15. In 1885 he married Mary Louise Hawkins, but she suffered from tuberculosis and died on 4 July 1906.

16. He then married Jean Elizabeth Leckie, whom he had first met and fallen in love with in 1897. He had maintained a platonic relationship with Jean while his first wife was still alive, out of loyalty to her.

17. He fathered five children.

18. When he told his mother that he was thinking of killing off Holmes, she replied, “You won’t! You can’t! You mustn’t!”

19. Disregarding her completely, he killed him off anyway, only to be forced to bring him back because of public outrage.

20. During the early years of the 20th century, he twice stood for Parliament as a Liberal Unionist, but although he received a respectable vote, he was not elected.

21. He once wrote a short work titled ‘The War in South Africa: Its Cause and Conduct’, which justified the UK’s role in the Boer War.

22. He turned to spiritualism after the death of his wife, his brother, 2 brother-in-laws, and his son.

23. He was taken in by the Cottingley fairies hoax, and wrote a book about it.

24. He used to be friends with Harry Houdini, and became convinced that Houdini had supernatural powers. The two fell out over this, after Houdini told him that they were just illusions.

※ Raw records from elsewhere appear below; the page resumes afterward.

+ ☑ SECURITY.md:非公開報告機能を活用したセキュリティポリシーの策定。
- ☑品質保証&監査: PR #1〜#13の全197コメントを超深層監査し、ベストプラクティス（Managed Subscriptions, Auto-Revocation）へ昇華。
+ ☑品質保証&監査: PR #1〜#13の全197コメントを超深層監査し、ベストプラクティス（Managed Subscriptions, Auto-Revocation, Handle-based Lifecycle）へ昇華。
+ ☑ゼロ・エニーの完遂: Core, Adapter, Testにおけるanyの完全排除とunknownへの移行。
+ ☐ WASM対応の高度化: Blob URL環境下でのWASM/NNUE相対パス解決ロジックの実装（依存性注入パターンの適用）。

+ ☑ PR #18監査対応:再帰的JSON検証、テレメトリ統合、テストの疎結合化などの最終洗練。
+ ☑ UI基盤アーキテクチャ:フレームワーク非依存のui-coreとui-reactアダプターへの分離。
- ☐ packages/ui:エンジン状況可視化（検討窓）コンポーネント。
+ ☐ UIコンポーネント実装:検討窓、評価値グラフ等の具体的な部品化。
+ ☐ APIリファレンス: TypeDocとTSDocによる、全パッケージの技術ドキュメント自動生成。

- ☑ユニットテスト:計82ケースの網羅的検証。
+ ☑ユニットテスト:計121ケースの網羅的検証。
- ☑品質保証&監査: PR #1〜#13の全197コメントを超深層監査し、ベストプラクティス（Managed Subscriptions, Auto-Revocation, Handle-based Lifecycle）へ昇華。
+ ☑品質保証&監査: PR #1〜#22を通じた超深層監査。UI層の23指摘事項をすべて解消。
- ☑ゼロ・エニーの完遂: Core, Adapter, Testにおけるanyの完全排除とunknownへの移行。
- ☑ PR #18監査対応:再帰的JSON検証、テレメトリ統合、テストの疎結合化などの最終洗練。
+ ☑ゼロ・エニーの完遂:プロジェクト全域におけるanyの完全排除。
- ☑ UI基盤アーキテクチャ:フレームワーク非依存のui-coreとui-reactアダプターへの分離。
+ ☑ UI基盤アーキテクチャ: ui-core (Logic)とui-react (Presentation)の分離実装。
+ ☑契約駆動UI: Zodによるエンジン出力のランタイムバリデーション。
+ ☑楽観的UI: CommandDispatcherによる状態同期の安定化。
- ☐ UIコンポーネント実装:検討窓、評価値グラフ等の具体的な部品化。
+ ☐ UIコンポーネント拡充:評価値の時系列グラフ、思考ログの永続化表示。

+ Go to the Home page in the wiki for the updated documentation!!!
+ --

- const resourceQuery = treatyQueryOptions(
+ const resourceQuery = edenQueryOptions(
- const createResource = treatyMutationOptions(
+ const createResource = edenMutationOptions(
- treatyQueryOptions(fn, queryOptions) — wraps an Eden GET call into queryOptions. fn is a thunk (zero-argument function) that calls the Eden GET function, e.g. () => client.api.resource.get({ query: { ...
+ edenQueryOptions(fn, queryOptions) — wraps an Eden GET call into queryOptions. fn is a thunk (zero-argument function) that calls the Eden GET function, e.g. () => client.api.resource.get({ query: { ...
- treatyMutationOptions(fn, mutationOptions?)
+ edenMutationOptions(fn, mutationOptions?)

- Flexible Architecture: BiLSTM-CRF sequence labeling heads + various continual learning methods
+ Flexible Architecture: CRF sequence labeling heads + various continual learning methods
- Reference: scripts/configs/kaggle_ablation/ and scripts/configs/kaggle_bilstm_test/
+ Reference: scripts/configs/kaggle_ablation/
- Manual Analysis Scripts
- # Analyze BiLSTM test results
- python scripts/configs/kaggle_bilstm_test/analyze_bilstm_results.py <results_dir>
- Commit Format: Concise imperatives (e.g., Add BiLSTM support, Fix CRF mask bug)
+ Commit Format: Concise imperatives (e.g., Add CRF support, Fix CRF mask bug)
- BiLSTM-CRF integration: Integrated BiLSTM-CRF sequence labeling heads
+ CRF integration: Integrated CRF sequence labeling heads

25. He was a member of the renowned supernatural organisation The Ghost Club.

26. He died from a heart attack on 7 July 1930, aged 71.

27. His last words were directed at his wife: “You are wonderful”.

28. The epitaph on his gravestone in the churchyard reads, in part: “Steel true/Blade straight/Arthur Conan Doyle/Knight/Patriot, Physician, and man of letters”.